First Couple of Hours

Living in a quiet, older suburb with ½ to ¾ acre lots zoned for a limited number of animals on each lot, I was out in my pajamas and housecoat picking up the two newspapers around 5:30 in the morning when I heard a kitten mewing.  The healthy sound was coming from across the street.

I couldn’t resist.  Shortly, I found myself searching through the trees and dense bushes bordering the two lots.  Following the cries, I dug through a thick, prickly bush to find a newly born black and white kitten all alone in a spot with flattened leaves and needles.  I looked around for other kittens and the mother, but saw nothing, so I picked it up to see if it was okay.  It still had a moist umbilical cord.  Everything seemed to look okay, so I put it back, thinking I just scared the mother off and she would return for it.  At the time, I wondered if I had made a mistake by picking the kitten up knowing some animals will abandon their young if there is human scent on them. 

Around 7:30, I was heading out for work when I remembered the kitten.  As I opened the car door, I paused to listen for mewing, but heard nothing.  I figured the mother had come back for him and was about to get in the car when I decided to go check the bush. The bush where I found the Scottish Fold kitten

Dressed in my blue business suit , pantyhose and heels, I carefully dug back through the bush.  As that prickly shrubbery parted, I saw that lone kitten shivering, taking long, noisy gasps of breath.  I quickly dug through to get to it.  Just as I reached it, it stopped breathing.  Snatching it up, I rubbed it to try to stimulate it and warm it up.  No breath. 

I began giving it CPR as I hurried across the street and with one hand unlocked the front door, then ran to get a towel from the linen closet.  For twenty minutes, I rubbed and breathed for the little kitten. 
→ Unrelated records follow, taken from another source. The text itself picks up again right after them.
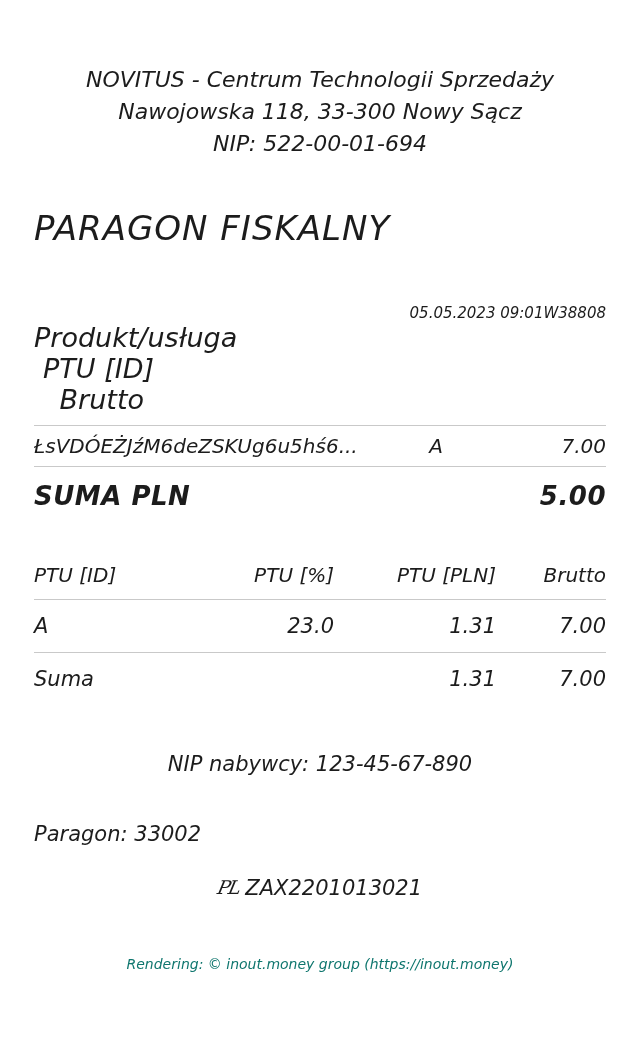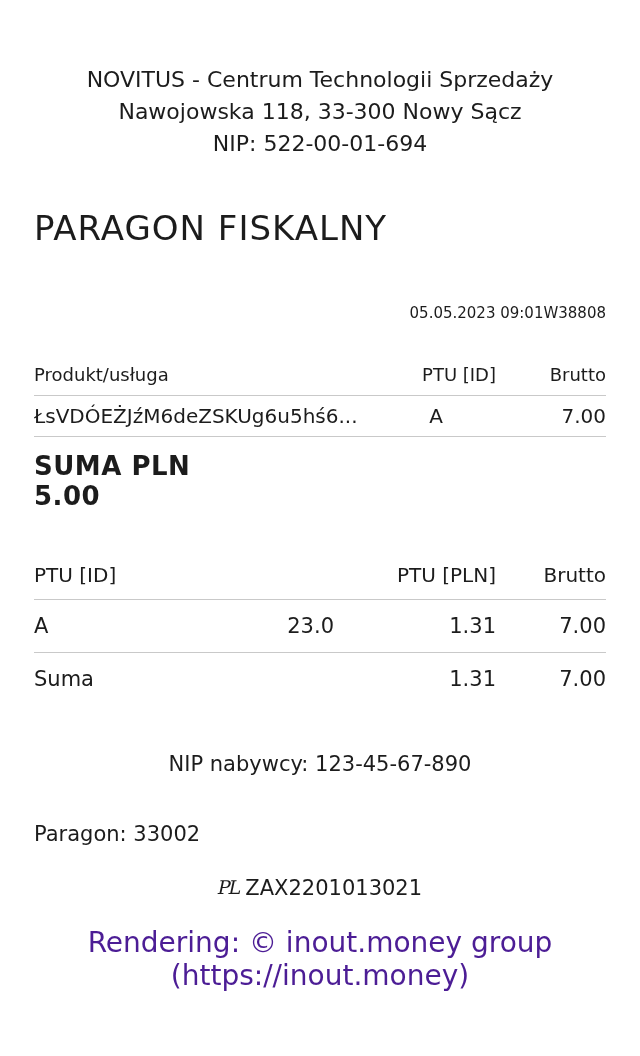--- a/index.html
+++ b/index.html
@@ -14,20 +14,21 @@
     color: #1c1c1c;
     -webkit-font-smoothing: antialiased;
   }
   .receipt {
     width: 640px;
     height: 851px;
     box-sizing: border-box;
     padding: 56px 34px 12px 34px;
     display: flex;
     flex-direction: column;
+    font-style: italic;
   }
   .header-block {
     text-align: center;
     font-size: 22px;
     line-height: 32px;
     margin-top: 8px;
   }
   .header-line {
     display: block;
     white-space: nowrap;
@@ -43,23 +44,23 @@
   .meta-row {
     display: flex;
     justify-content: flex-end;
     align-items: baseline;
     font-size: 15px;
     margin-top: 50px;
   }
   .items-head {
     display: flex;
     align-items: baseline;
-    font-size: 18px;
-    margin-top: 42px;
+    font-size: 27px;
     padding-bottom: 10px;
+    flex-direction: column;
   }
   .col-name { flex: 1 1 auto; text-align: left; }
   .col-ptu  { width: 120px; text-align: right; }
   .col-brut { width: 110px; text-align: right; }
   .rule {
     border-bottom: 1px solid #c9c9c9;
     height: 0;
   }
   .item-row {
     display: flex;
@@ -89,21 +90,20 @@
     justify-content: flex-end;
   }
   .sum-row {
     display: flex;
     justify-content: space-between;
     align-items: baseline;
     font-size: 26px;
     font-weight: bold;
     padding-top: 14px;
     letter-spacing: 0.5px;
-    flex-direction: column;
   }
   .tax-head {
     display: flex;
     font-size: 20px;
     margin-top: 52px;
     padding-bottom: 12px;
   }
   .t-c1 { width: 150px; text-align: left; }
   .t-c2 { width: 150px; text-align: right; }
   .t-c3 { flex: 1 1 auto; text-align: right; }
@@ -133,23 +133,23 @@
     display: inline-block;
     font-family: "DejaVu Serif", serif;
     font-size: 19px;
     transform: skewX(-12deg);
     letter-spacing: -2px;
     margin-right: 6px;
     vertical-align: 1px;
   }
   .rendering {
     text-align: center;
-    font-size: 28px;
-    color: #4c1d95;
-    margin-top: 26px;
+    font-size: 14px;
+    color: #0f766e;
+    margin-top: 56px;
   }
 </style>
 </head>
 <body>
 
 <div class="receipt">
 
   <div class="header-block">
     <span class="header-line">NOVITUS - Centrum Technologii Sprzedaży</span>
     <span class="header-line">Nawojowska 118, 33-300 Nowy Sącz</span>
@@ -181,20 +181,21 @@
   </div>
   <div class="rule"></div>
 
   <div class="sum-row">
     <span class="lbl">SUMA PLN</span>
     <span>5.00</span>
   </div>
 
   <div class="tax-head">
     <span class="t-c1">PTU [ID]</span>
+    <span class="t-c2">PTU [%]</span>
     <span class="t-c3">PTU [PLN]</span>
     <span class="t-c4">Brutto</span>
   </div>
   <div class="rule"></div>
 
   <div class="tax-row">
     <span class="t-c1">A</span>
     <span class="t-c2">23.0</span>
     <span class="t-c3">1.31</span>
     <span class="t-c4">7.00</span>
After the first fifteen minutes, I found myself tearing up.  Tears streamed down my cheeks as I hoped the kitten would live; I didn’t want the kitten to die in my hands.  How could I stop trying?   Those were my primary thoughts.  Other thoughts kept creeping in:  I’m late for work, I need to call; how can I call at the same time I’m trying to revive this kitten; Don didn’t want anymore cats since we’d found homes for our other cats before moving.  I’d deal with all that later, if only I could revive the kitten. 

Just as I was calculating how long he could go without CPR and if that would be enough time for me to call in to work, the kitten finally began to breathe on its own.  As I wiped the tears from my eyes, I called one of my staff to let them know what was going on and to say I’d be in shortly. 

I went around the house gathering supplies.  I had the towel.  From the hall storage and living room I grabbed a heating pad and a basket.  From the back of the bathroom cupboard, I found the old pet nursing bottle and nipple I’d saved from when I lived out on the two and a half acres scattered with farm animals.  There was no formula, so I searched the pantry and found a small can of evaporated milk.  I knew that really wasn’t adequate, but figured if the kitten lived through the day, I would stop at PetsMart on the way home from work to pick up the newborn formula kit.

I did stop long enough to fix a diluted, warmed mixture to see if the kitten would eat.  Yep.  It nursed from the bottle so, after successfully helping it urinate, I cleaned up, changed my torn pantyhose, packed up everything and we were off to work.  By that time, I knew the kitten was a male.

We arrived just in time for me to quickly explain what had happened, hook up the heating pad and settle the little critter in the Authorization Unit where my staff could keep an eye on him.  They weren’t too thrilled:  the kitten was so tiny and scrawny looking, Melissa and Angie thought I had brought in a rat.  And they weren’t too hopeful he would survive.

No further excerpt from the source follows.